__Recorded data__
┄┄┄┄┄┄
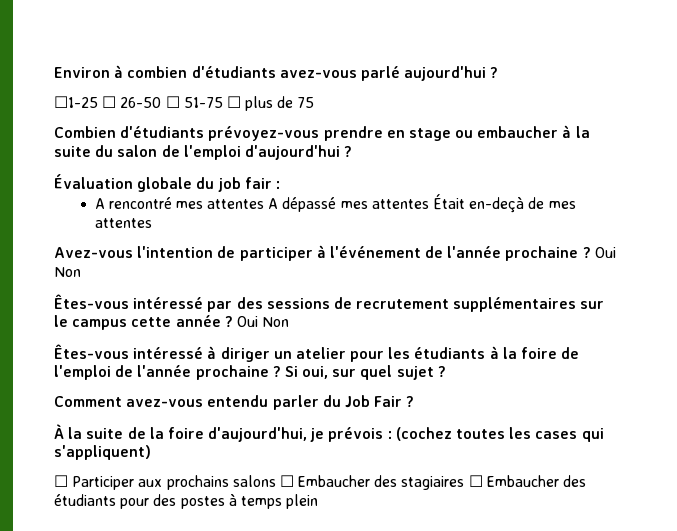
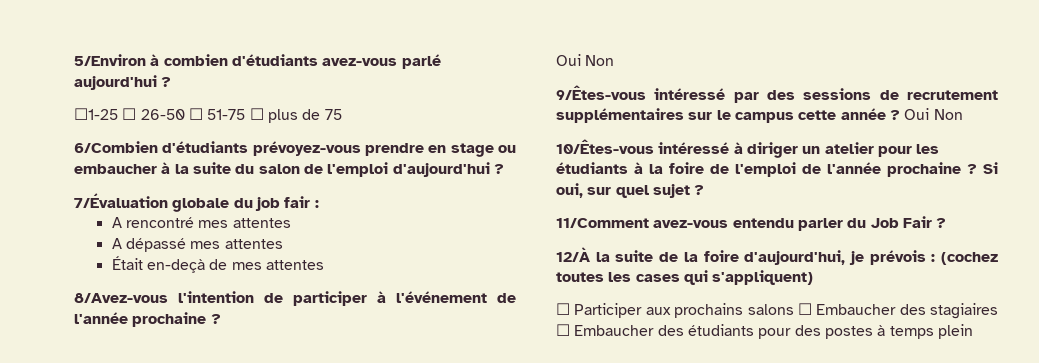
- Environ à combien d'étudiants avez-vous parlé aujourd'hui ?
+ 5/Environ à combien d'étudiants avez-vous parlé aujourd'hui ?
- Combien d'étudiants prévoyez-vous prendre en stage ou embaucher à la suite du salon de l'emploi d'aujourd'hui ?
+ 6/Combien d'étudiants prévoyez-vous prendre en stage ou embaucher à la suite du salon de l'emploi d'aujourd'hui ?
- Évaluation globale du job fair :
+ 7/Évaluation globale du job fair :
- A rencontré mes attentes A dépassé mes attentes Était en-deçà de mes attentes
+ A rencontré mes attentes
+ A dépassé mes attentes
+ Était en-deçà de mes attentes
- Avez-vous l'intention de participer à l'événement de l'année prochaine ? Oui Non
- Êtes-vous intéressé par des sessions de recrutement supplémentaires sur le campus cette année ?
+ 8/Avez-vous l'intention de participer à l'événement de l'année prochaine ?
+ Oui Non
+ 9/Êtes-vous intéressé par des sessions de recrutement supplémentaires sur le campus cette année ?
- Êtes-vous intéressé à diriger un atelier pour les étudiants à la foire de l'emploi de l'année prochaine ?
+ 10/Êtes-vous intéressé à diriger un atelier pour les étudiants à la foire de l'emploi de l'année prochaine ?
- Comment avez-vous entendu parler du Job Fair ?
+ 11/Comment avez-vous entendu parler du Job Fair ?
- À la suite de la foire d'aujourd'hui, je prévois : (cochez toutes les cases qui s'appliquent)
+ 12/À la suite de la foire d'aujourd'hui, je prévois : (cochez toutes les cases qui s'appliquent)

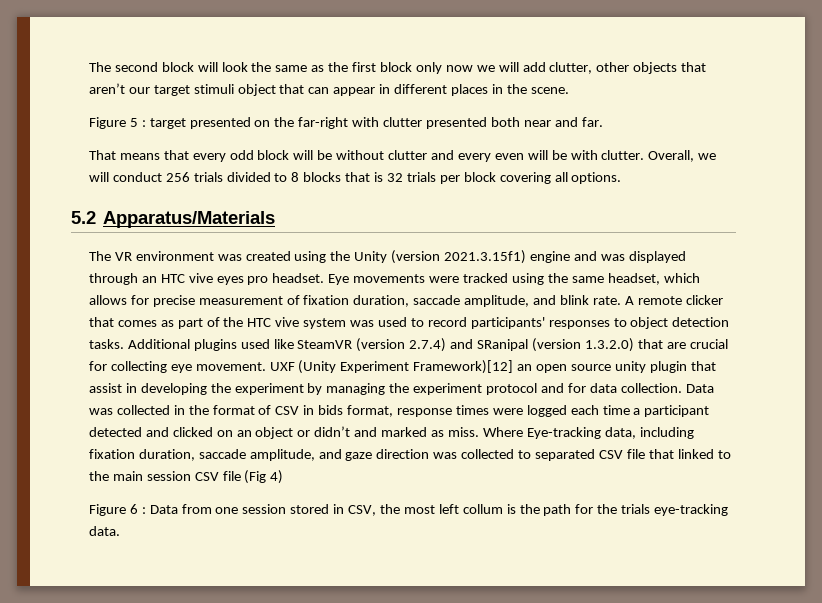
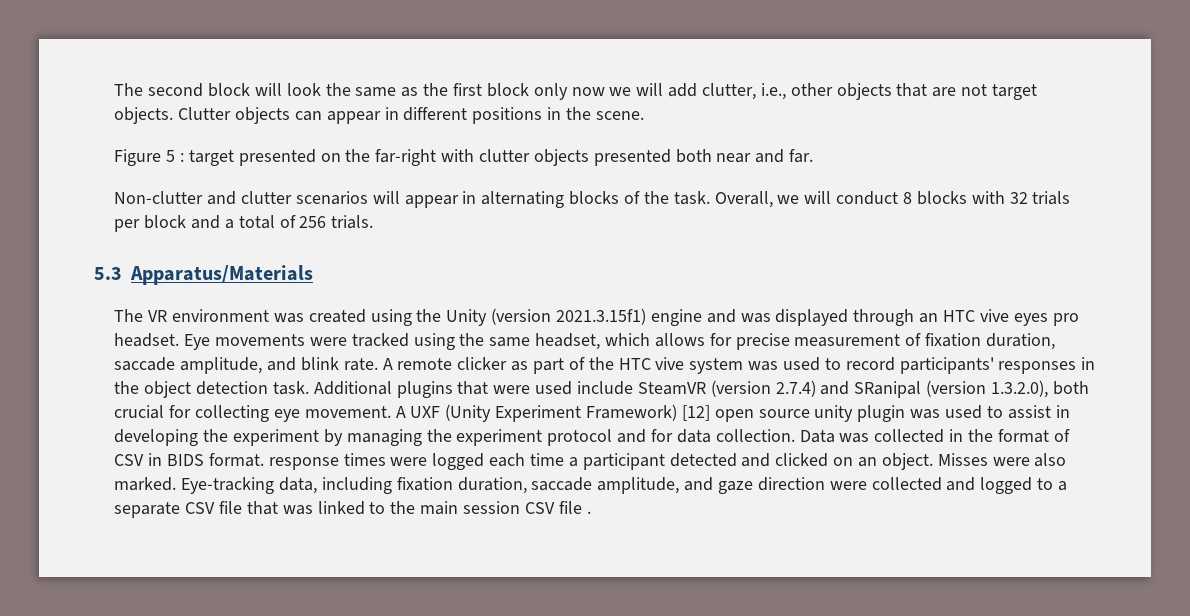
- The second block will look the same as the first block only now we will add clutter, other objects that aren’t our target stimuli object that can appear in different places in the scene.
+ The second block will look the same as the first block only now we will add clutter, i.e., other objects that are not target objects. Clutter objects can appear in different positions in the scene.
- Figure 5 : target presented on the far-right with clutter presented both near and far.
+ Figure 5 : target presented on the far-right with clutter objects presented both near and far.
- That means that every odd block will be without clutter and every even will be with clutter. Overall, we will conduct 256 trials divided to 8 blocks that is 32 trials per block covering all options.
- 5.2 Apparatus/Materials
+ Non-clutter and clutter scenarios will appear in alternating blocks of the task. Overall, we will conduct 8 blocks with 32 trials per block and a total of 256 trials.
+ 5.3 Apparatus/Materials
- A remote clicker that comes as part of the HTC vive system was used to record participants' responses to object detection tasks.
+ A remote clicker as part of the HTC vive system was used to record participants' responses in the object detection task.
- Additional plugins used like SteamVR (version 2.7.4) and SRanipal (version 1.3.2.0) that are crucial for collecting eye movement.
+ Additional plugins that were used include SteamVR (version 2.7.4) and SRanipal (version 1.3.2.0), both crucial for collecting eye movement.
- UXF (Unity Experiment Framework)[12] an open source unity plugin that assist in developing the experiment by managing the experiment protocol and for data collection.
+ A UXF (Unity Experiment Framework) [12] open source unity plugin was used to assist in developing the experiment by managing the experiment protocol and for data collection.
- Data was collected in the format of CSV in bids format, response times were logged each time a participant detected and clicked on an object or didn’t and marked as miss. Where Eye-tracking data, including fixation duration, saccade amplitude, and gaze direction was collected to separated CSV file that linked to the main session CSV file (Fig 4)
- Figure 6 : Data from one session stored in CSV, the most left collum is the path for the trials eye-tracking data.
+ Data was collected in the format of CSV in BIDS format. response times were logged each time a participant detected and clicked on an object. Misses were also marked. Eye-tracking data, including fixation duration, saccade amplitude, and gaze direction were collected and logged to a separate CSV file that was linked to the main session CSV file .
┄┄┄┄┄┄
__What you need to do__
The reply should hold an exact repeat of the entries from their opening line through the line with "- Êtes-vous intéressé à", and no pictures at all.

__Answer to this task__
- Environ à combien d'étudiants avez-vous parlé aujourd'hui ?
+ 5/Environ à combien d'étudiants avez-vous parlé aujourd'hui ?
- Combien d'étudiants prévoyez-vous prendre en stage ou embaucher à la suite du salon de l'emploi d'aujourd'hui ?
+ 6/Combien d'étudiants prévoyez-vous prendre en stage ou embaucher à la suite du salon de l'emploi d'aujourd'hui ?
- Évaluation globale du job fair :
+ 7/Évaluation globale du job fair :
- A rencontré mes attentes A dépassé mes attentes Était en-deçà de mes attentes
+ A rencontré mes attentes
+ A dépassé mes attentes
+ Était en-deçà de mes attentes
- Avez-vous l'intention de participer à l'événement de l'année prochaine ? Oui Non
- Êtes-vous intéressé par des sessions de recrutement supplémentaires sur le campus cette année ?
+ 8/Avez-vous l'intention de participer à l'événement de l'année prochaine ?
+ Oui Non
+ 9/Êtes-vous intéressé par des sessions de recrutement supplémentaires sur le campus cette année ?
- Êtes-vous intéressé à diriger un atelier pour les étudiants à la foire de l'emploi de l'année prochaine ?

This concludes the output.